During the testing, we noticed that while users were enthusiastic about real-time data and had a lot of questions about what could be possible, in practice they seemed only to need a basic set of core real-time data to make decisions.
Additionally, some users who said they wouldn’t need real-time analytics showed us how they actually use Chartbeat (a real-time data tool) for some decisionmaking. This is another reason screensharing is so important; sometimes there’s a difference between what users say and what they do, a difference that only surfaces when researchers get in their world.
Lessons learned
There will be a lot to think about after a session, and it’s hard to remember it all even a day later. Debriefing right away helps to capture thoughts that perhaps didn’t get written down. It also helps to think over what a user showed versus what they talked about — often what they do is the real key.
Phase 5: Action Items & Beyond
After all the sessions were conducted, we went through our notes to look for patterns and overall takeaways. The product managers then, armed with this information, create the necessary user stories and plan with their engineering teams for execution.
While this testing wasn’t completed instantaneously, we were able to turn around impactful findings in a couple of weeks without a budget for research or travel. We did not inconvenience users by making them come to us, and took up the smallest amount of their time possible with our remote sessions.
We had enough validation to affirm that we could move ahead with the prototype as planned — that overall, users found it valuable and interesting. We learned that we needed to make some tweaks to the layout, to create a hierarchy of information that would make the most sense to these users. We also learned that users in certain types of customer organizations might not be interested in this tool, which gave us information to empower our messaging for later rounds of Beta tests with the actual product.
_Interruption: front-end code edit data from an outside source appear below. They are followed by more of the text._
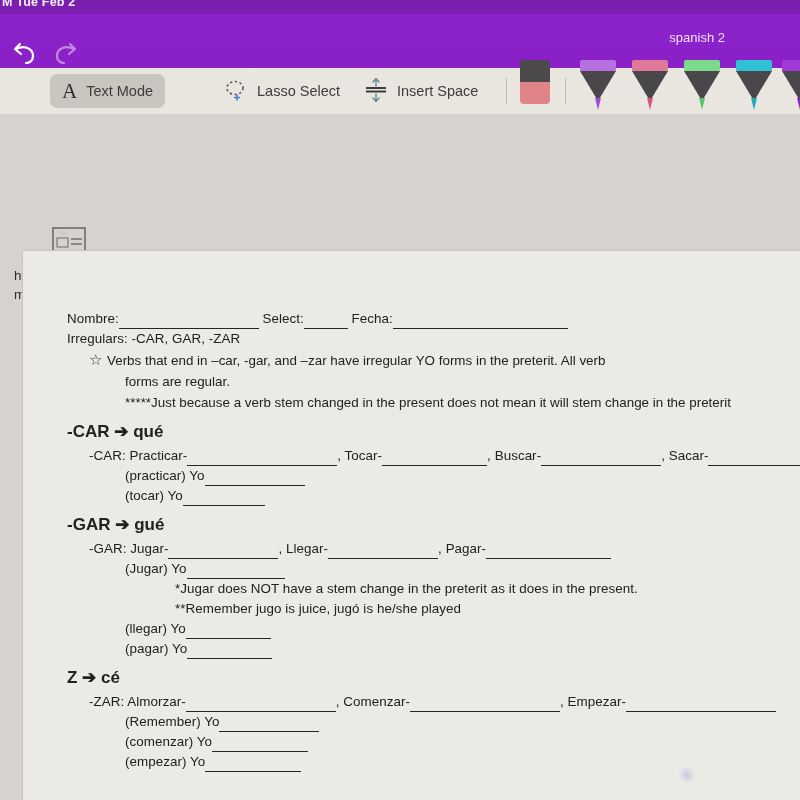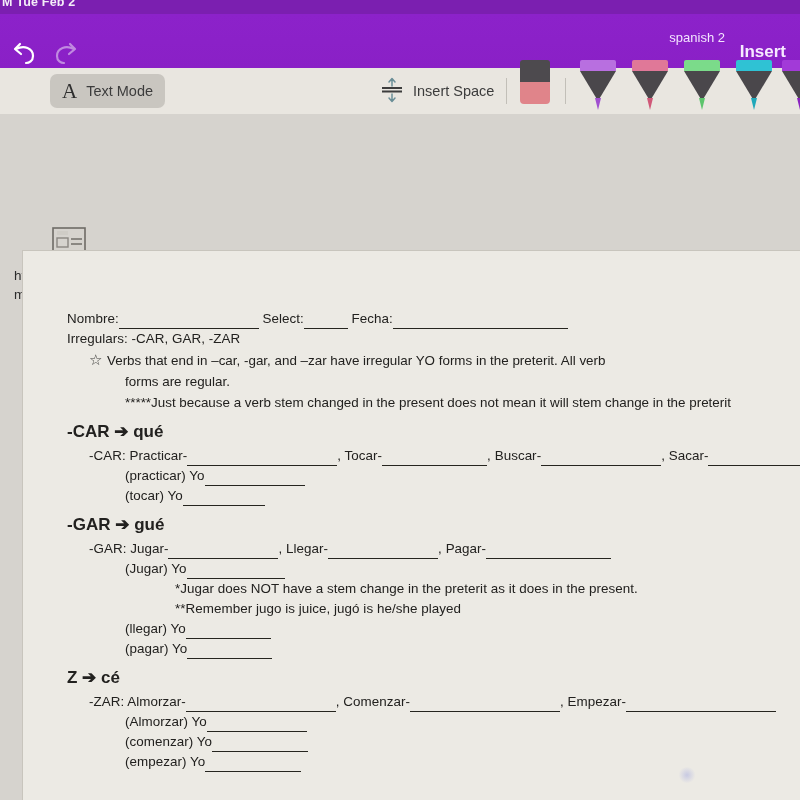"Insert" div.tab { html: <div>Insert</div> -> none }
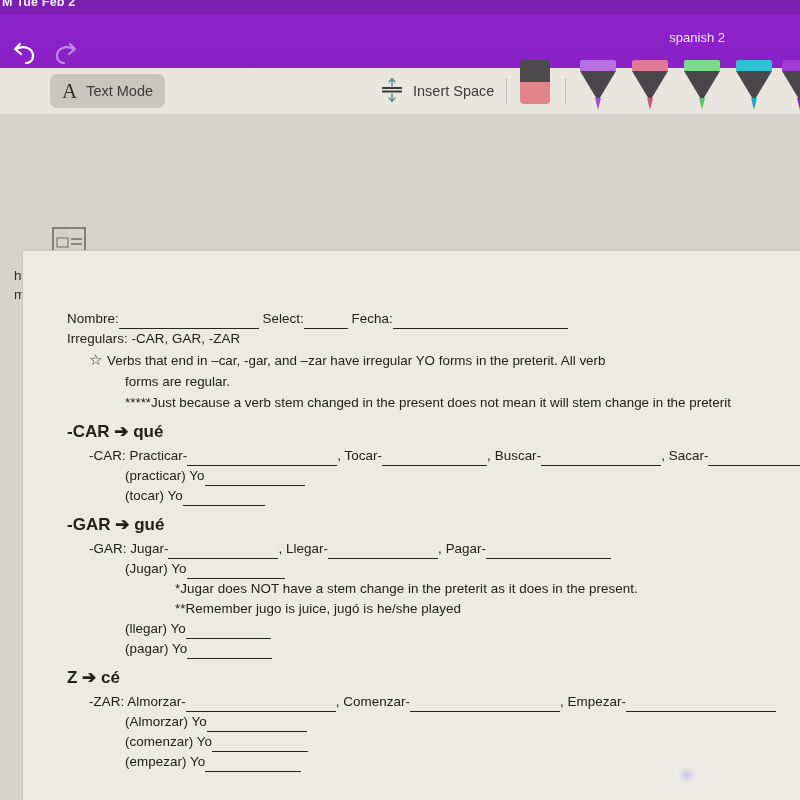"Lasso Select" div.tool { html: none -> <div> <span> <svg> <ellipse></ellipse> <path></path> </svg> </span> <span>Lasso Select</span> </div> }
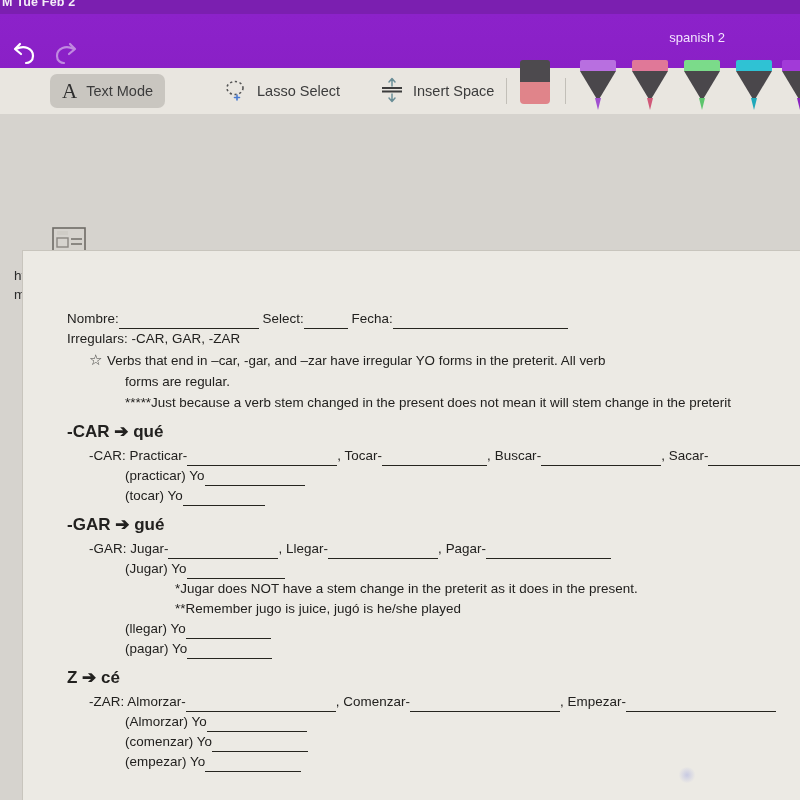"Insert Space" #tool-insert-space { left: 368px -> 352px }
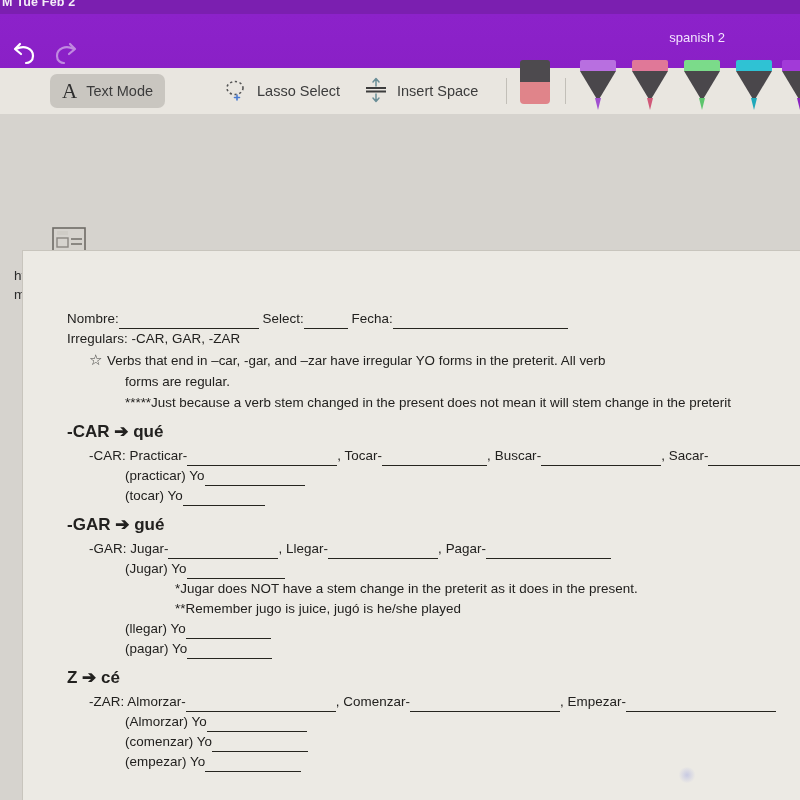"(Almorzar) Yo" span { text: Almorzar -> Remember }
The data pipeline got polished, our wireframes were sent to design for final mockups, and eventually they were made into the ‘Right Now’ Analytics users see today.
Lessons learned
When communicating research findings, anecdotes can be as powerful as quantifiable data and other patterns. Choose reporting methods wisely and ensure the output is as impactful as possible for the audience who must act on it. Consider also making a supercut of interesting moments from the sessions. This is a great way to build empathy and get engineers and product teams connected with the people for whom they’re building solutions.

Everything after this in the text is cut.